I know when I was diagnosed, I was actually so relieved to have an actual answer as to what was going on with my body, that I came home and slept like a baby that night. I knew then that a lot of my problems could and would be fixed. My body had been hurting, but I just played it off as part of growing older.
I've never really been freaked out about the cancer. I had been lucky enough to find a great primary physician who had taken the interest to find out what was wrong, and then she was able to refer me to a terrific oncologist who specializes in Multiple Myeloma. So I felt right away that I was in good hands.
While the cancer was indeed scary, I was still more concerned with my life situation. I won't lie, being out of work for so long left me practically destitute, and the thought of medical bills being added to the fray really messed with my mind. In all my years, no matter what went on in my life, I'd always been able to sleep at night. The finances did a good job of messing that up.
It's been almost a year since I was diagnosed. I'm still alive and fairly well, in part because of the great care I'm receiving from the doctors and hospital. But what's really helped me sleep at night recently has been the tremendous amount of love and support I've received, in some cases, from people who are essentially strangers, if you look at it that way.

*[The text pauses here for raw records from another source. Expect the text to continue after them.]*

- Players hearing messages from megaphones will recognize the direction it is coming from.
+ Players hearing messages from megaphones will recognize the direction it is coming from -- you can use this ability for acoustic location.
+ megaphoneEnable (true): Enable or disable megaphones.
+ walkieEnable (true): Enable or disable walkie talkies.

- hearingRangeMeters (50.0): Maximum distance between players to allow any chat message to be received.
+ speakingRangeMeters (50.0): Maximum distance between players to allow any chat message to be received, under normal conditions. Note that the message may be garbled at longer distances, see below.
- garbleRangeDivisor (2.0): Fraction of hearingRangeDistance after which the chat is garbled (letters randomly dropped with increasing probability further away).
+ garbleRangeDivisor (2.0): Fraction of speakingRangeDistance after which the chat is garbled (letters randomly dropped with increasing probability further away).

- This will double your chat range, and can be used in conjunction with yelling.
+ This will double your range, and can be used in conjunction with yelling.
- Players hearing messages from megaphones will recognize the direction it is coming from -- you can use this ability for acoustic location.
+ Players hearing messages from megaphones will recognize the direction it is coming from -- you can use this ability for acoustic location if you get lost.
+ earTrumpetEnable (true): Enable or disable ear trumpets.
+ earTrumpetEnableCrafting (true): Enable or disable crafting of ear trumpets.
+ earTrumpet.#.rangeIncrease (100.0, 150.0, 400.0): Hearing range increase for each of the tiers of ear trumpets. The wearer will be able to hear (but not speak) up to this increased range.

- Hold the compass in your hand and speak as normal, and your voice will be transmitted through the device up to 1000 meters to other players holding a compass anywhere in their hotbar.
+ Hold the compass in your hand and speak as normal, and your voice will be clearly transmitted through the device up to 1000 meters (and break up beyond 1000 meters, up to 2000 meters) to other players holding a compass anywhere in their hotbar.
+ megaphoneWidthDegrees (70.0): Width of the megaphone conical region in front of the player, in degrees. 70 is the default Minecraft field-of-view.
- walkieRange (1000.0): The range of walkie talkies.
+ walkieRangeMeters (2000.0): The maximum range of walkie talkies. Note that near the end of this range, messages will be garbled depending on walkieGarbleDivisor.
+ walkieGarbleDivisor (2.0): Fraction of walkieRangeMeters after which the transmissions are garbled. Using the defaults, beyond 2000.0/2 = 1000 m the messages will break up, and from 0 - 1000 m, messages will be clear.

My girl will have her dress. As a Dad, that melts my heart, and it's even better because of how it happened. I don't know what I did to deserve such kindness, but I'm forever grateful. And my Facebook family and friends took up an online fundraising campaign to help as well. The insurance only covers so much, and when a single medical bill is pretty much equivalent to one week's pay, things mount up. People sometimes feel that what they do is no big thing, but let me tell you, kindness matters. It really matters.
People have told me, time and again, that it's only fair that I be the recipient of kindness now. That it's my turn now. I'd like to think that I was generous when I could be, back in the Wall Street days. I hope that it's true because it helps me accept the kindness of others now.

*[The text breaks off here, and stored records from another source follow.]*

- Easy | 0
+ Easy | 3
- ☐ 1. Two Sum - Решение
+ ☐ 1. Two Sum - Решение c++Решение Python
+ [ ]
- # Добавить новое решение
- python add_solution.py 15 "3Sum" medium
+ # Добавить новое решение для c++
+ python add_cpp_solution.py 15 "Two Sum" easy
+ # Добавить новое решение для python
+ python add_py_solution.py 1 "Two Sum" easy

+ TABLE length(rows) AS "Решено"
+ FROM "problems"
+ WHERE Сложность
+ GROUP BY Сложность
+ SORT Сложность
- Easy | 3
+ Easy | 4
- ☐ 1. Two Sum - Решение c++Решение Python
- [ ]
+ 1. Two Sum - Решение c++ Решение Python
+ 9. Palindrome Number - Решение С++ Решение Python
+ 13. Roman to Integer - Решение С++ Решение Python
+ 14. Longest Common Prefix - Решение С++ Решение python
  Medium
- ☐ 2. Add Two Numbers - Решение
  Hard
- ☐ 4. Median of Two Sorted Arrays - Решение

It's going to stay in my mind forever.
Cancer put itself in the way of my new career, for sure. I was on track, and in training, for my next promotion at work. I lost 4 months overall, to date. But I'll get past this obstacle and get back in line for that rung in the ladder. And as I get back on my feet, I'm going to make sure that a piece of every week's pay goes to help someone in need. Until 2010, I'd never known what it was like to be someone in need, I'd always been the helper.
Now my eyes are wide open. Thank you to anyone who has offered any kindness, be it a donation, a prayer or a kind word.
It matters.
3 comments:
Hi there...really random, but I was just going through one of my old blogs' comments and came across one from you and for some reason thought to check you out. So sorry to hear what you're going through. I'll be keeping up. Tiffany
Dear Lippy,
It is great to connect with you.
I went through your journey via your blog as a myeloma patient. I write for CureTalk, a blog of TrialX.com, an online platform to connect patients to clinical trials of new treatments.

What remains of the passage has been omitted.